Martins v Zhang [2014] ACAT 48

Verscheure & Bradbury v Richards & Retmock [2009] ACAT 11

Tribunal:

Senior Member H Robinson

Date of Orders:

16 August 2016

Date of Reasons for Decision:16 August 2016

AUSTRALIAN CAPITAL TERRITORY)

CIVIL & ADMINISTRATIVE TRIBUNAL)RT 1052/2015

BETWEEN:

PETER EDWARDS and ROSLYN EDWARDS

Applicant/Lessors

AND:

BRETT IZZARD

Respondent/Tenant

TRIBUNAL:

Senior Member H Robinson

DATE:

16 August 2016

ORDER

The Tribunal orders that:

1. The Tenant is to pay the Lessors the sum of $ 1130.50 comprised of:

(a) Rent arrears of $669.00.

(b) $390.00 for equivalent to six hours labour to restore the garden.

(c) $71.50 being a nominal sum calculated by reference to 10% of the cost of the mulch and the labour to install the mulch on the subsequent day of work.

..

Senior Member H Robinson

REASONS FOR DECISION

Background

1. The applicant (Lessor) is the owner of a property in Condor in the ACT (the property).

2. On or about 10 July 2013, the Lessor entered into a residential tenancy agreement with the respondent (Tenant). The Tenant vacated the property on 13 March 2015.

3. A final inspection was undertaken on 13 March 2015. The Tenant did not attend.

4. Following the cessation of the tenancy, the Lessor sought compensation for damages to the Property in the amount of:

(a) $1235 for gardening; and

(b) $3300.00 for a scratched glass door to be replaced.

5. The Tenant agreed that rent was owed and orders about that were made by consent. Other issues that were identified were also paid through the Lessors insurer.

The Hearing

6. The hearing was conducted on 31 May 2016. At the hearing, the Lessor was represented by Ms Elissa Norris and Ms Danielle Gavin from Peter Blackshaw. The Tenant represented himself.

7. Both parties filed submissions and evidence prior to the hearing.

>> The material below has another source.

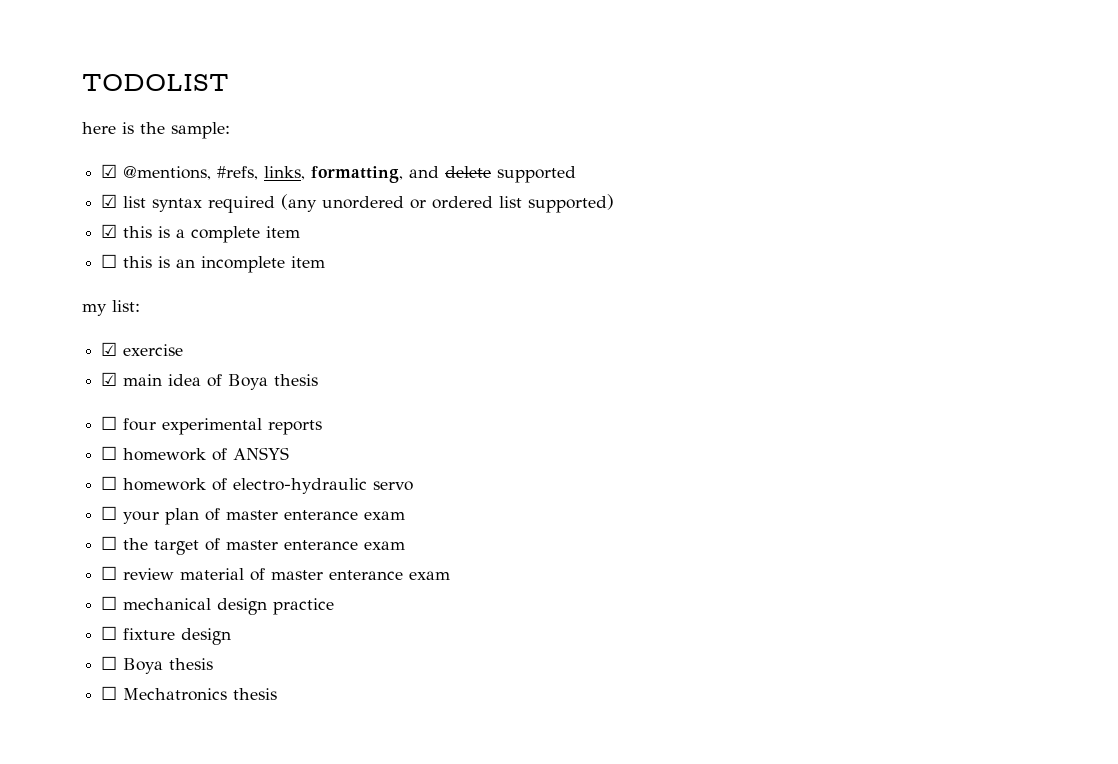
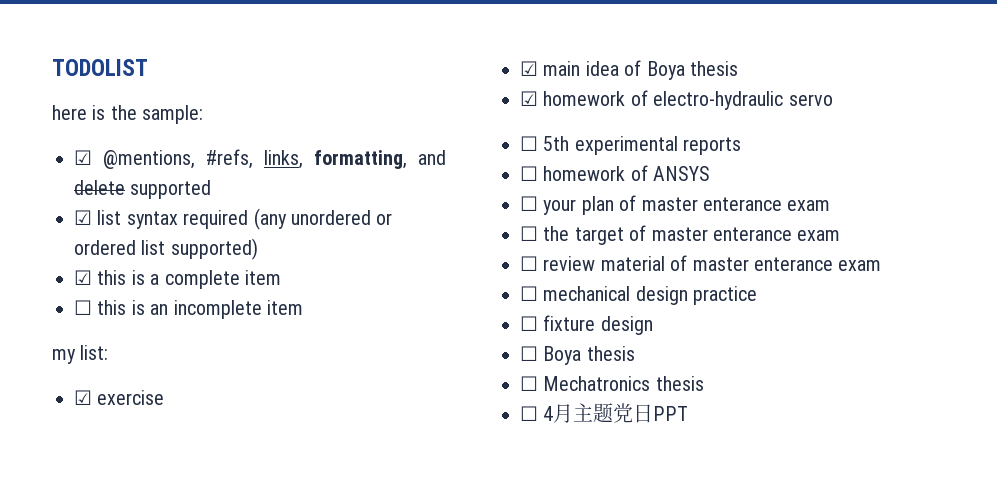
[101,416,157,431] // ☐ four -> [520,90,833,110] [520,136,570,151] // ☑ homework of electro-hydraulic servo // ☐ 5th
[101,476,414,494] // ☐ homework of electro-hydraulic servo -> (711, 173) none
(278, 694) none -> [520,403,689,423] // ☐ 4月主题党日PPT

Following the hearing, the parties were given an opportunity to file further submissions in relation to the issue of the glass door and both parties did so on 2 June 2016.

Legislative Framework

8. Clause 63 of the Standard Residential Tenancy Terms (Standard Terms), found in Schedule 1 to the Residential Tenancies Act 1997 (ACT) (RT Act) provide that:

63

During the tenancy, the tenant must

(a)not intentionally or negligently damage the premises or permit such damage; and

(b)notify the lessor of any damage as soon as possible; and

(c)take reasonable care of the premises and their contents, and keep them reasonably clean, having regard to their condition at the time of the commencement of the tenancy and the normal incidents of living.

9. Under clause 64 of the Standard Terms a tenant must leave the premises:

(a) in substantially the same state of cleanliness, removing all the tenants belongings and any other goods brought onto the premises during the duration of the tenancy agreement; and

(b) in substantially the same condition as the premises were in at the commencement of the tenancy agreement, fair wear and tear excepted.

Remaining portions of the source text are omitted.